Work item >> All of the data below should be repeated exactly. Pictures should not be included.

The data >>
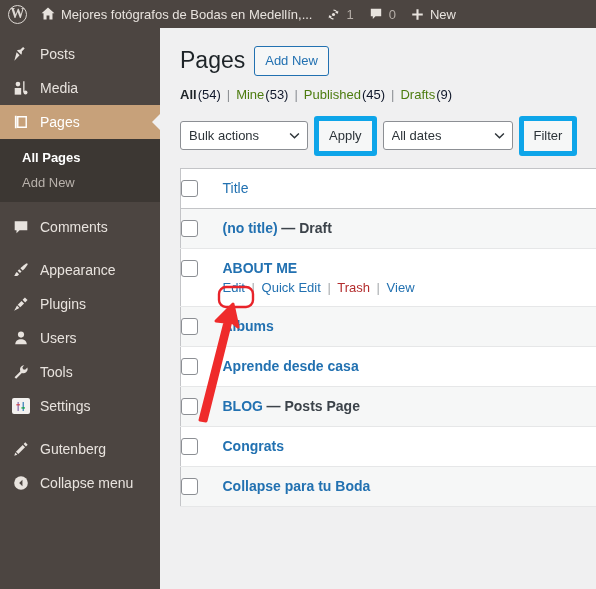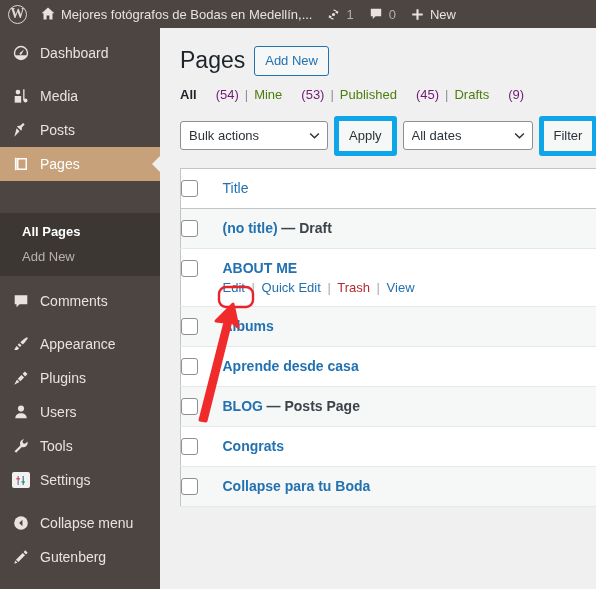"Dashboard" div.menu-item { html: <div> <span> <svg> <path></path> <path></path> </svg> </span> <span>Dashboard</span> </div> -> none }
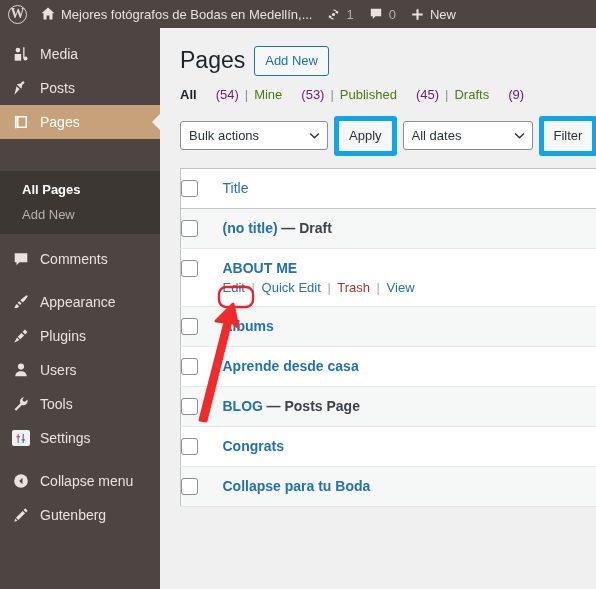"Media" div.menu-item { order: before "Posts" -> after "Posts" }
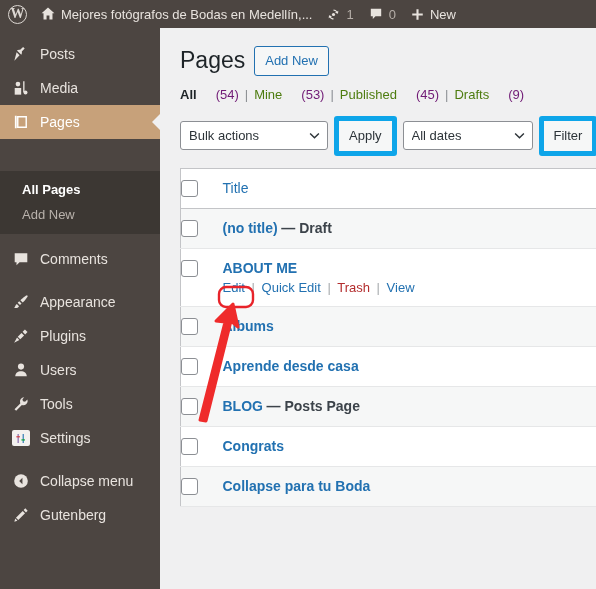"(54)" .ss-count { color: #701a75 -> #0f172a; margin-left: 19px -> 1px }
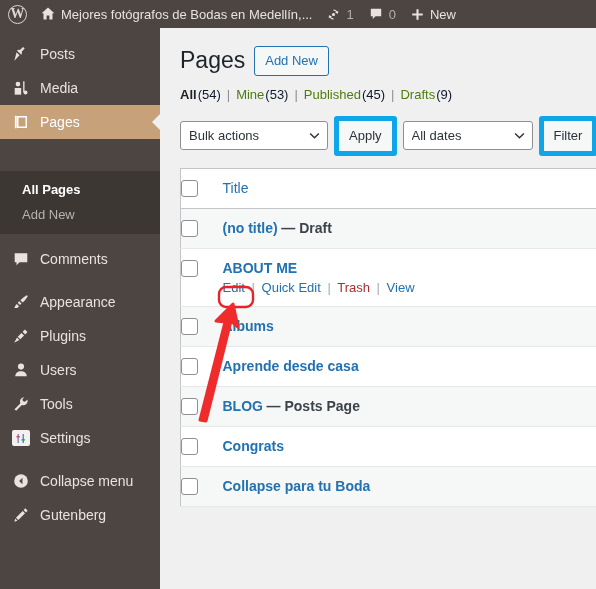"Bulk actions" select.wp-select { width: 148px -> 128px }
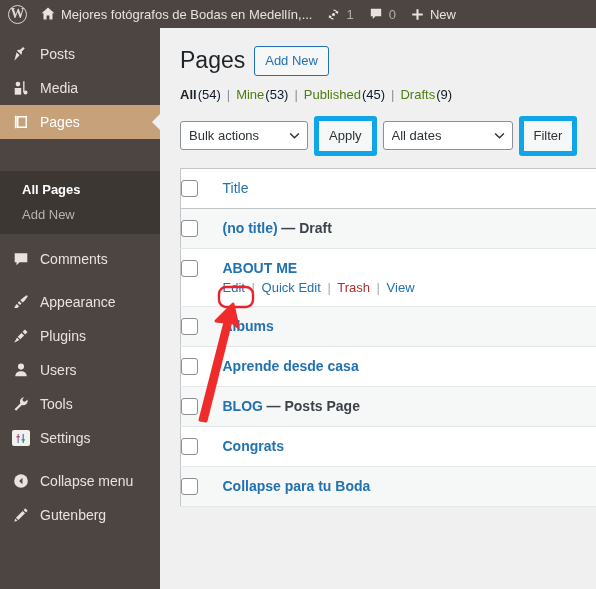"All Pages" .submenu { margin-top: 32px -> none }
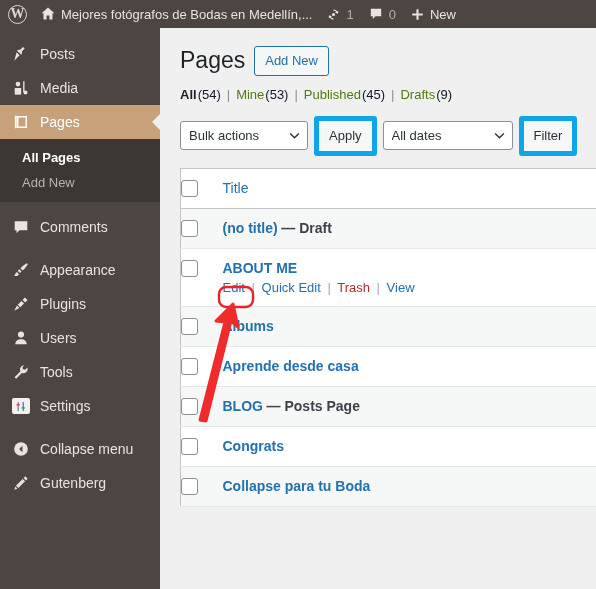"Collapse menu" div.menu-item { order: before "Gutenberg" -> after "Gutenberg" }
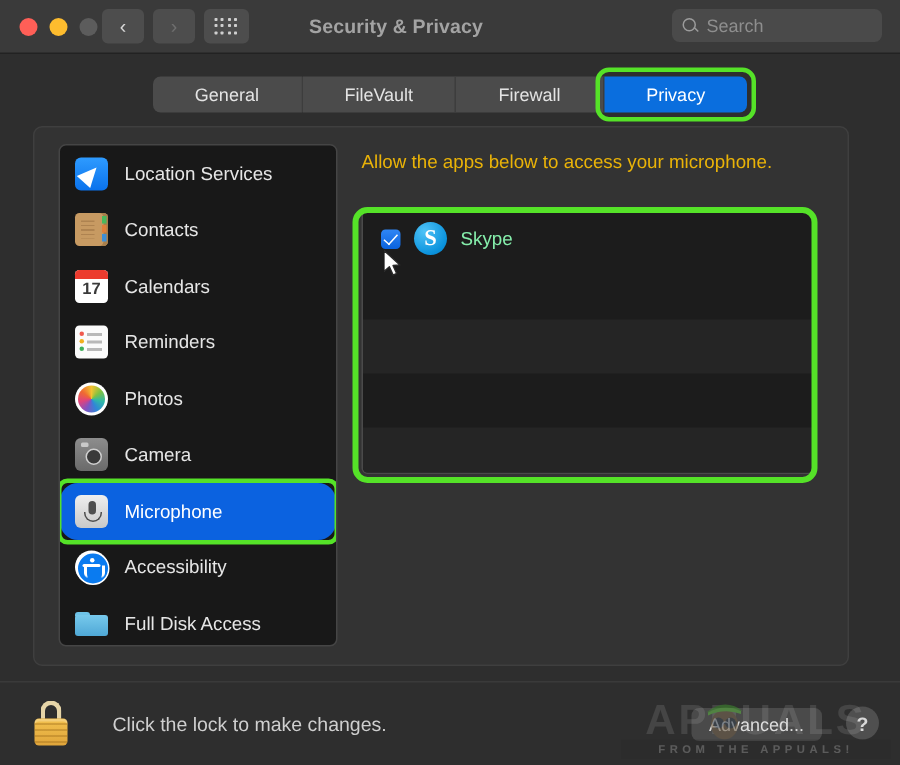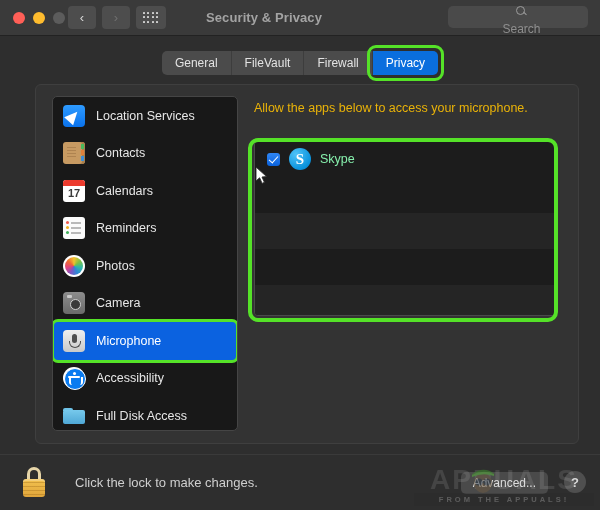"Search" .searchbox { flex-direction: column -> none }
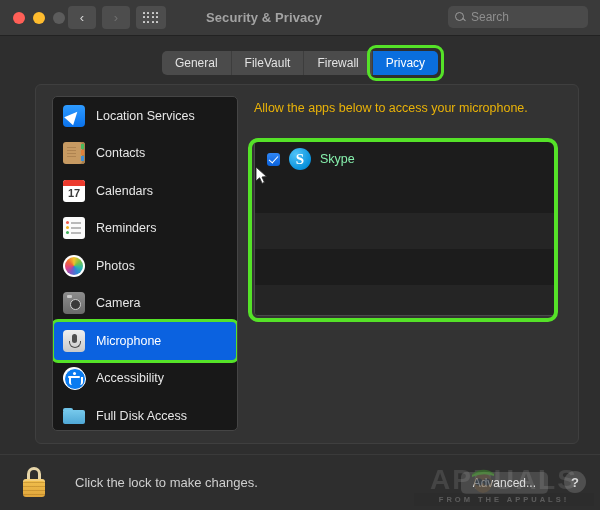"General" .tab { padding: 0 13px -> 0 28px }
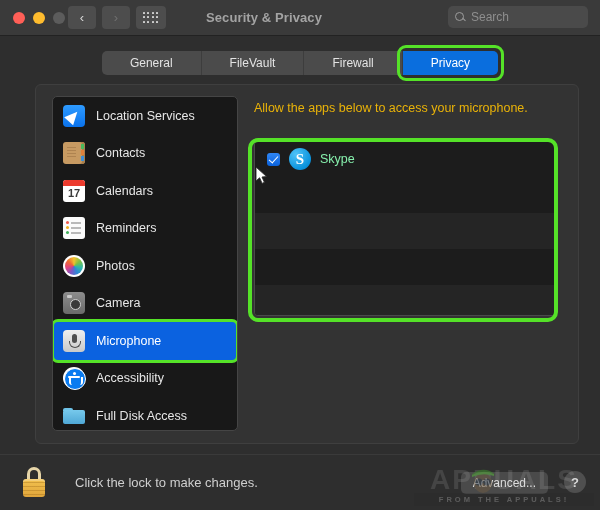"Location Services" .panel { margin-left: 13px -> none }
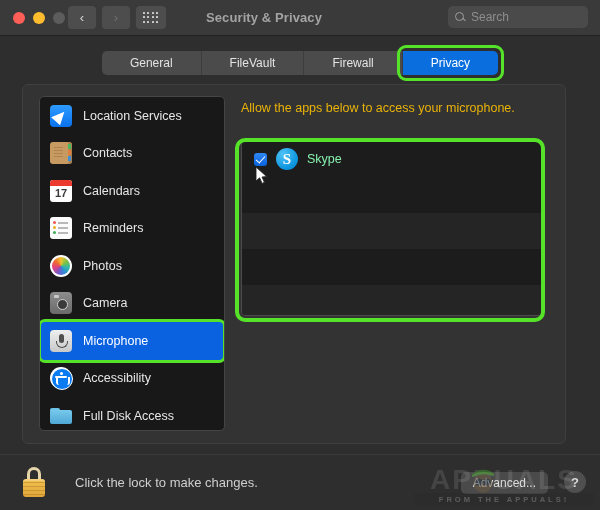"Microphone" .srow.selected { border-radius: none -> 12px }
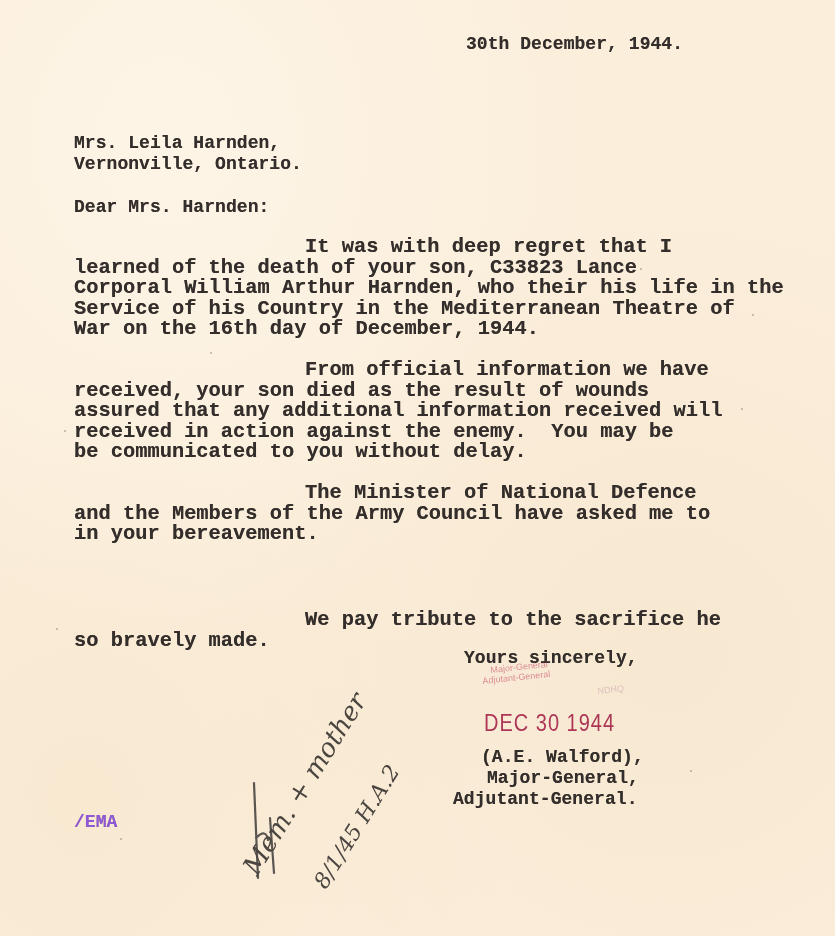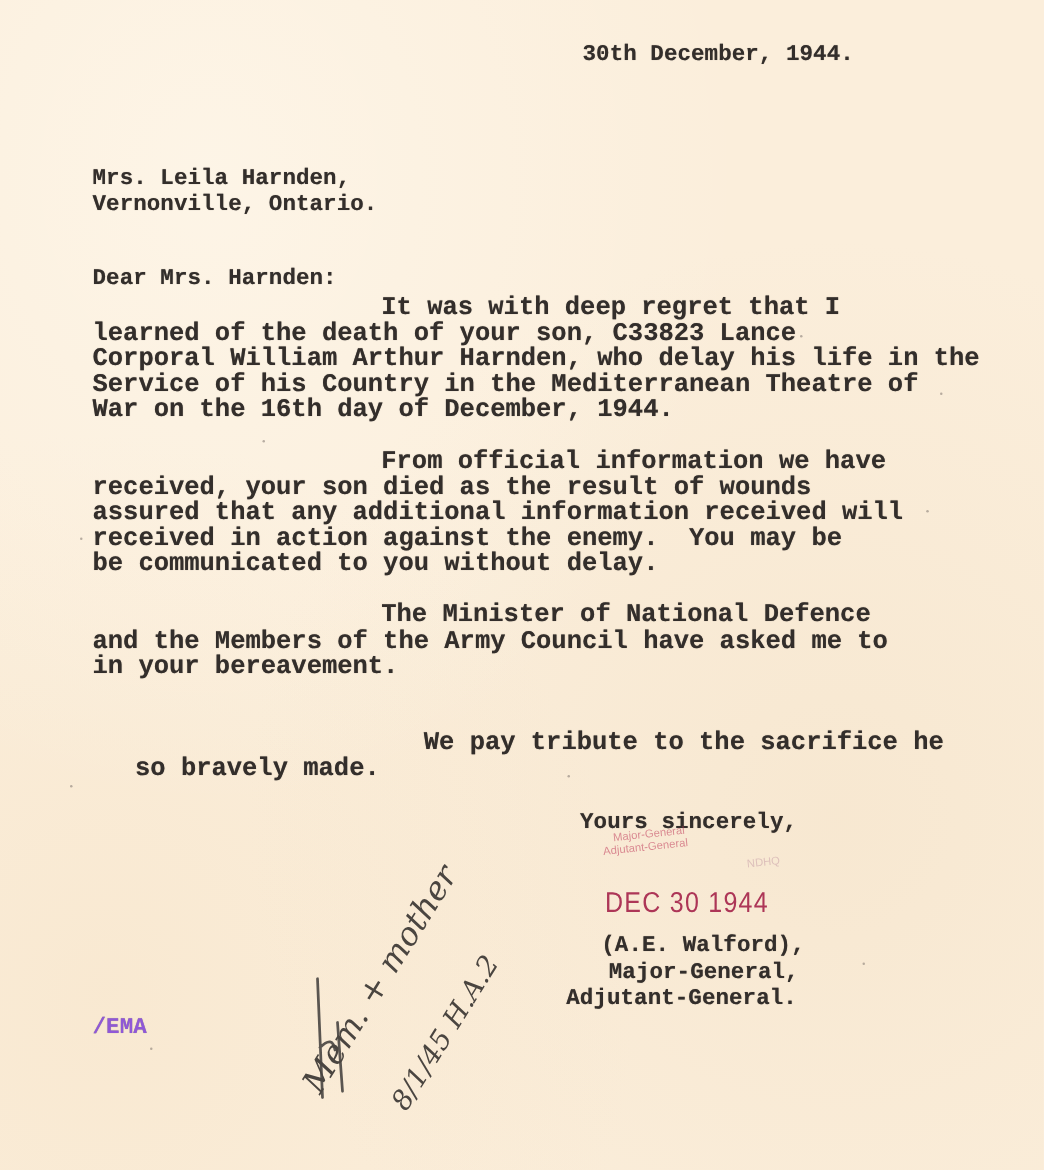"Dear Mrs. Harnden:" .greet { margin-top: 16px -> none }
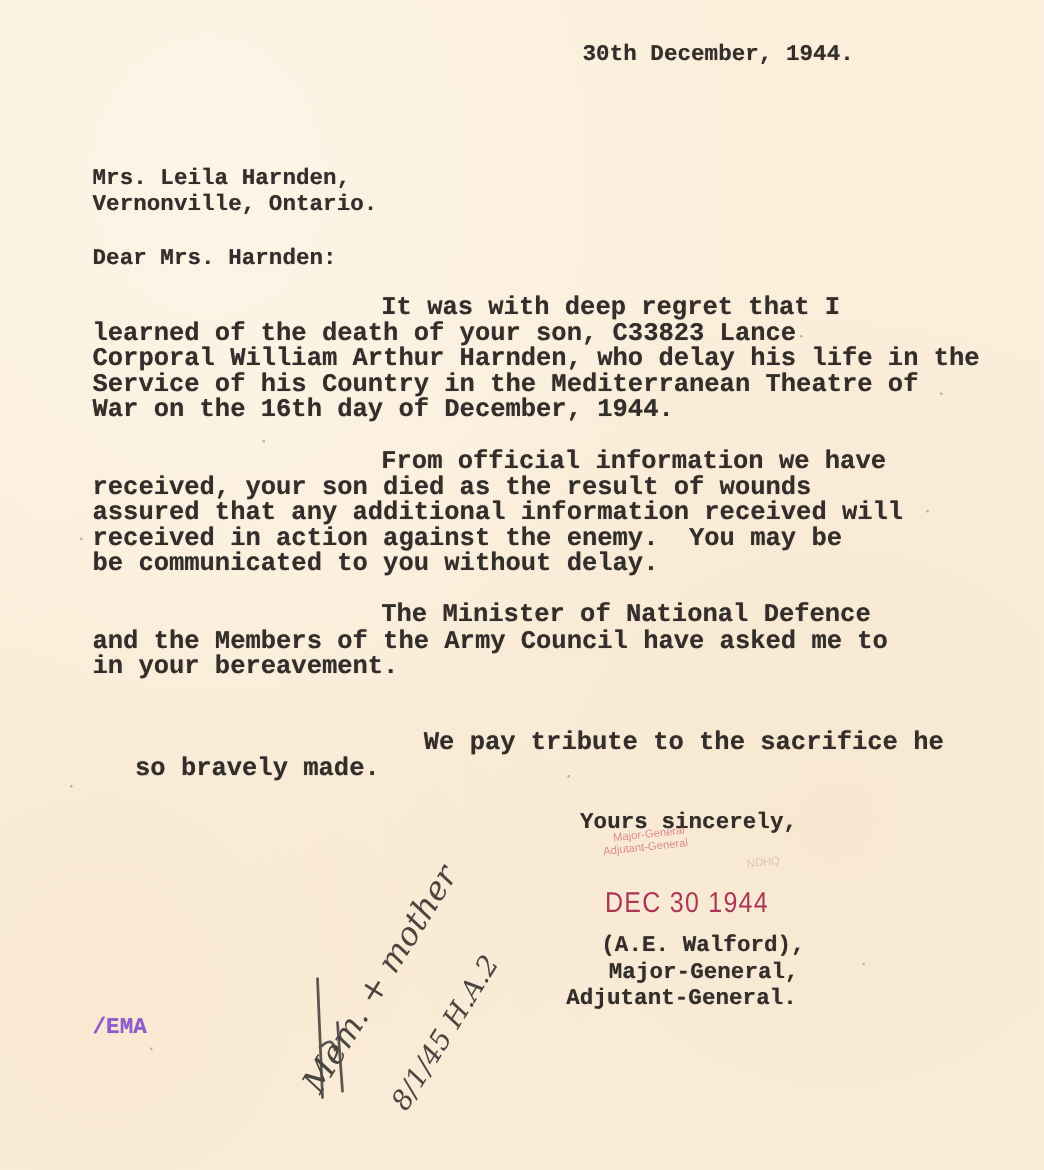"Corporal William Arthur Harnden, who" span.line { text: delay -> their }
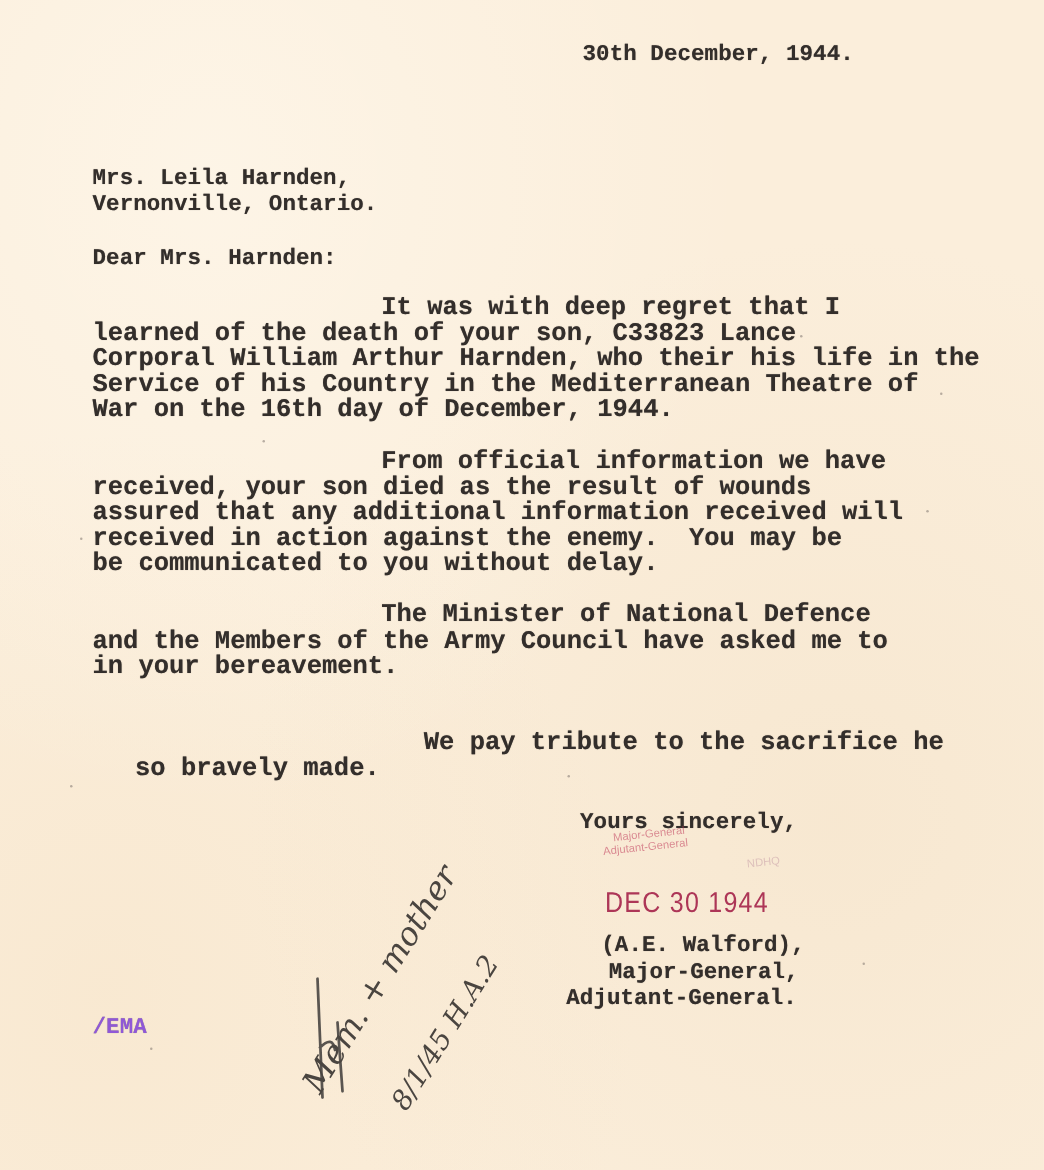"We pay tribute to the" .p4 { margin-left: 34px -> none; top: 585px -> 610px }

Expected answer >>
"Dashboard" div.menu-item { html: <div> <span> <svg> <path></path> <path></path> </svg> </span> <span>Dashboard</span> </div> -> none }
"Media" div.menu-item { order: before "Posts" -> after "Posts" }
"(54)" .ss-count { color: #701a75 -> #0f172a; margin-left: 19px -> 1px }
"Bulk actions" select.wp-select { width: 148px -> 128px }
"All Pages" .submenu { margin-top: 32px -> none }
"Collapse menu" div.menu-item { order: before "Gutenberg" -> after "Gutenberg" }
"Search" .searchbox { flex-direction: column -> none }
"General" .tab { padding: 0 13px -> 0 28px }
"Location Services" .panel { margin-left: 13px -> none }
"Microphone" .srow.selected { border-radius: none -> 12px }
"Dear Mrs. Harnden:" .greet { margin-top: 16px -> none }
"Corporal William Arthur Harnden, who" span.line { text: delay -> their }
"We pay tribute to the" .p4 { margin-left: 34px -> none; top: 585px -> 610px }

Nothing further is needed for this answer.